### EXERCISE REQUIREMENTS
Search the entries below for "Texas". Report each line where it occurs.

### INFORMATION GIVEN
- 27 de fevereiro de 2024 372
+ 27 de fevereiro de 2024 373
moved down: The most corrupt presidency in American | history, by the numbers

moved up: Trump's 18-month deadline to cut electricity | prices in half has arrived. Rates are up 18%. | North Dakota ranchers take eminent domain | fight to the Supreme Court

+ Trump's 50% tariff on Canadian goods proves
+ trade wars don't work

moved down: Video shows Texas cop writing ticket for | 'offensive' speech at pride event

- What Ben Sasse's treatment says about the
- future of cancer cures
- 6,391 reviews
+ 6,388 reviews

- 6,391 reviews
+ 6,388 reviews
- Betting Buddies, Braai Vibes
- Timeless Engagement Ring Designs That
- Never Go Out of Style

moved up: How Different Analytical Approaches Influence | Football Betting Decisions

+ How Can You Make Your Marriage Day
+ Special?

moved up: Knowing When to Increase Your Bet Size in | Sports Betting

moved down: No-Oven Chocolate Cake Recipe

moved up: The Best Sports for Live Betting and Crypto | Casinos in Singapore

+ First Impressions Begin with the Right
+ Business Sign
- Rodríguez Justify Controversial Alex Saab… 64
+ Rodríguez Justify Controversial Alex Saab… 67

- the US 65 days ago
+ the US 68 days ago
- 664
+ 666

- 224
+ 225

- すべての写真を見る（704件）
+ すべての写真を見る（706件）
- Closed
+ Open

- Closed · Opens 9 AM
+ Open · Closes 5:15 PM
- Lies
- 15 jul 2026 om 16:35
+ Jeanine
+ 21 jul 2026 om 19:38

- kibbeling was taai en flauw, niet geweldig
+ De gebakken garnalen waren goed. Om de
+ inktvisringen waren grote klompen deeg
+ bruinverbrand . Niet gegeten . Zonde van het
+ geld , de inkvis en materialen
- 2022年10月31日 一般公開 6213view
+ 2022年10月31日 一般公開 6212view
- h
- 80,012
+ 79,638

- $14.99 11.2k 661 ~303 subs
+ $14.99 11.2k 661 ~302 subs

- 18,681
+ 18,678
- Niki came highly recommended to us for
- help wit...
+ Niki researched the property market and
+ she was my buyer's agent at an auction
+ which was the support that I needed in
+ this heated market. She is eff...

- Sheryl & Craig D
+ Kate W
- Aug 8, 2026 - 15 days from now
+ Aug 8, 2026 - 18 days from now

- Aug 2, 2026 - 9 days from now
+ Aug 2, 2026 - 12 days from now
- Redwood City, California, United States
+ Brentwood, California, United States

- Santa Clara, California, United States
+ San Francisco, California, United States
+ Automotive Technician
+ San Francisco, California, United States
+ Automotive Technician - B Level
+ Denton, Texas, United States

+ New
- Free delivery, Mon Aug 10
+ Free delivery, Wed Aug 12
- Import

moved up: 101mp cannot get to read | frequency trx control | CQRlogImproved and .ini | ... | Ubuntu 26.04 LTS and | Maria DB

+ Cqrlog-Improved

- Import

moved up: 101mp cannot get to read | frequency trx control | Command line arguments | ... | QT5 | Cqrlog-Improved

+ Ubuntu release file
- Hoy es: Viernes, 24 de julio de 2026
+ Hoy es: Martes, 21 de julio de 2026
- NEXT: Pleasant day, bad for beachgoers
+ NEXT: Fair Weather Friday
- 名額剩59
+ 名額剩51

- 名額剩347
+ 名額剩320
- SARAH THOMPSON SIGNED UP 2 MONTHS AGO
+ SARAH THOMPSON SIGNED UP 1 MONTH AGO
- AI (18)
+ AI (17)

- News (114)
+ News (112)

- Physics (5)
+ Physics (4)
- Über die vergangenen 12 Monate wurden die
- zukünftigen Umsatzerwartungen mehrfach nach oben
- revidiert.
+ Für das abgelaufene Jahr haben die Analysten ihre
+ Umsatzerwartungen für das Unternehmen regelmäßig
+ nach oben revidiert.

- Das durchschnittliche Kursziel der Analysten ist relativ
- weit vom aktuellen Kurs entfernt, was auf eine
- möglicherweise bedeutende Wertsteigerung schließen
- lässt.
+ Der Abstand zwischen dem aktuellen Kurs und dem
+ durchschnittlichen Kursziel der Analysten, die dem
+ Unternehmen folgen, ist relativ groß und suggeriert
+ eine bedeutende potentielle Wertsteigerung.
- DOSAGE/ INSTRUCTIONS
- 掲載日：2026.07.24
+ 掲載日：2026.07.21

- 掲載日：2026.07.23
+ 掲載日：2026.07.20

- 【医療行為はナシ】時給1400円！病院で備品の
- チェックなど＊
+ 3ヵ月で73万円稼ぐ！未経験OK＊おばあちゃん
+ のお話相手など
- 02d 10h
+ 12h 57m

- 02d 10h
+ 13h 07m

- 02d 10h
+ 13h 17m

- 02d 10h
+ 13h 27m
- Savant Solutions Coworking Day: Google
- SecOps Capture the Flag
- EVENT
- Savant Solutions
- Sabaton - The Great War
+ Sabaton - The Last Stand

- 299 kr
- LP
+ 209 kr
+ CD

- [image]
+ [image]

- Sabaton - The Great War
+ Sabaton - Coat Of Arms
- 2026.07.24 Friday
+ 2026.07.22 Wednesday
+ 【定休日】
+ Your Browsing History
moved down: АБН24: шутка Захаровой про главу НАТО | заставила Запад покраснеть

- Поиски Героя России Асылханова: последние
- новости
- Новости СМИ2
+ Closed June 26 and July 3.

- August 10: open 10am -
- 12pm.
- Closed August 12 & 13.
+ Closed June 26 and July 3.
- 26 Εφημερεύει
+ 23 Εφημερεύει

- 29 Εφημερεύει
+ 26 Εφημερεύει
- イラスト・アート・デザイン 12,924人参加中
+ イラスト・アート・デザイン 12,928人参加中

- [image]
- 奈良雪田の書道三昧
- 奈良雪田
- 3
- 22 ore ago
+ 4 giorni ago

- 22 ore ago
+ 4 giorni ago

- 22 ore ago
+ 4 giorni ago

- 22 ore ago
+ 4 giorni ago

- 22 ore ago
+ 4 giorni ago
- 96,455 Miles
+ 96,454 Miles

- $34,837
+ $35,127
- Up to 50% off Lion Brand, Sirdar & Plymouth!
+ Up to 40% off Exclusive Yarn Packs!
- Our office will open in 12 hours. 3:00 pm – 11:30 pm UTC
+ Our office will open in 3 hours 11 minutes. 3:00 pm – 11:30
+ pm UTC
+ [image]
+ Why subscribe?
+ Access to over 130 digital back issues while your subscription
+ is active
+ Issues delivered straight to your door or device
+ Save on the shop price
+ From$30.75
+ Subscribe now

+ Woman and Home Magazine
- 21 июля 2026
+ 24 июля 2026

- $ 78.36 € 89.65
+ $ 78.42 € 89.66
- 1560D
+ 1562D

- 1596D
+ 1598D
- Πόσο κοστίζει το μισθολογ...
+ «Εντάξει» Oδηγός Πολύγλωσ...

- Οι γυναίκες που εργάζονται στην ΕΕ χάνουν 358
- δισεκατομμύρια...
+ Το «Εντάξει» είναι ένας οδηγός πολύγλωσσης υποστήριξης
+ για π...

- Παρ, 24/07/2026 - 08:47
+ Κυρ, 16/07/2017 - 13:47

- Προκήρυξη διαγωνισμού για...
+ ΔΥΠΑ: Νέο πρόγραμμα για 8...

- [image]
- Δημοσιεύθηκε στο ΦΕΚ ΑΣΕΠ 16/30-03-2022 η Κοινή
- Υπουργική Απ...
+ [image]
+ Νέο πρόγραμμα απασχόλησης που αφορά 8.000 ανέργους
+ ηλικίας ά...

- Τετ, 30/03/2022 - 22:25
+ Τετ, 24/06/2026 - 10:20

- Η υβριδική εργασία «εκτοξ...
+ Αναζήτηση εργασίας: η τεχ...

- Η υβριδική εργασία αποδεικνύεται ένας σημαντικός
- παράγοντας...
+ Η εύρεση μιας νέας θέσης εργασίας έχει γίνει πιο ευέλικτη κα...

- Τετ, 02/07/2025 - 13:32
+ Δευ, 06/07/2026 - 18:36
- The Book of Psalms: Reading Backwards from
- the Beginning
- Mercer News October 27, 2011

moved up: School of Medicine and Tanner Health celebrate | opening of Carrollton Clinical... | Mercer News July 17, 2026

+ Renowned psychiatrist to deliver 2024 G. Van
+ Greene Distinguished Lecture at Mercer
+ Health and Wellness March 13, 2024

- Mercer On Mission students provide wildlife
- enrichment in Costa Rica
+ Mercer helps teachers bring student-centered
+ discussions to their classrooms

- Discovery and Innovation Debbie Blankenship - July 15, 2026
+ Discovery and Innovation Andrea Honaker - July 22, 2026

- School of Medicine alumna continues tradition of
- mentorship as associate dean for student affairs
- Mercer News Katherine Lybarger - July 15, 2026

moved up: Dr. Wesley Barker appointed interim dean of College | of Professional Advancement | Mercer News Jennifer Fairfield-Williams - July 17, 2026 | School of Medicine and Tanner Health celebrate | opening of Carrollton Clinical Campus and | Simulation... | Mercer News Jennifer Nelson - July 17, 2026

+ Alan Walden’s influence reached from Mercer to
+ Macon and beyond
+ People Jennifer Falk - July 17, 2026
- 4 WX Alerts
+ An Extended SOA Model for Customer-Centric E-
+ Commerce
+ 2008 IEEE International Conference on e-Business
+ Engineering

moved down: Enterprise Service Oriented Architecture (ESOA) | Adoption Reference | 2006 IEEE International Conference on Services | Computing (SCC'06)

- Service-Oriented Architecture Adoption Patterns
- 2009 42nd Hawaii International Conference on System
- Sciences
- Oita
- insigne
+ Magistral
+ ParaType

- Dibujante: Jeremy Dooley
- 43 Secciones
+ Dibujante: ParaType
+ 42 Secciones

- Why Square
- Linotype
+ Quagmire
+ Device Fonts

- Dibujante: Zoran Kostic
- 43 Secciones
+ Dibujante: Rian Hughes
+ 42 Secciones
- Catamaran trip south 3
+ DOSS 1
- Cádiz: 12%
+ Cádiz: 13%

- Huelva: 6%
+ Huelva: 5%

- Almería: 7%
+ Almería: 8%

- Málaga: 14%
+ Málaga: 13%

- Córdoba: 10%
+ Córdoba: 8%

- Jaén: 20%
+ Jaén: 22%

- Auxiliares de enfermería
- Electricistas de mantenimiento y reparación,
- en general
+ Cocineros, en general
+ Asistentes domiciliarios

### WRITTEN ANSWER
moved down: Video shows Texas cop writing ticket for | 'offensive' speech at pride event
+ Denton, Texas, United States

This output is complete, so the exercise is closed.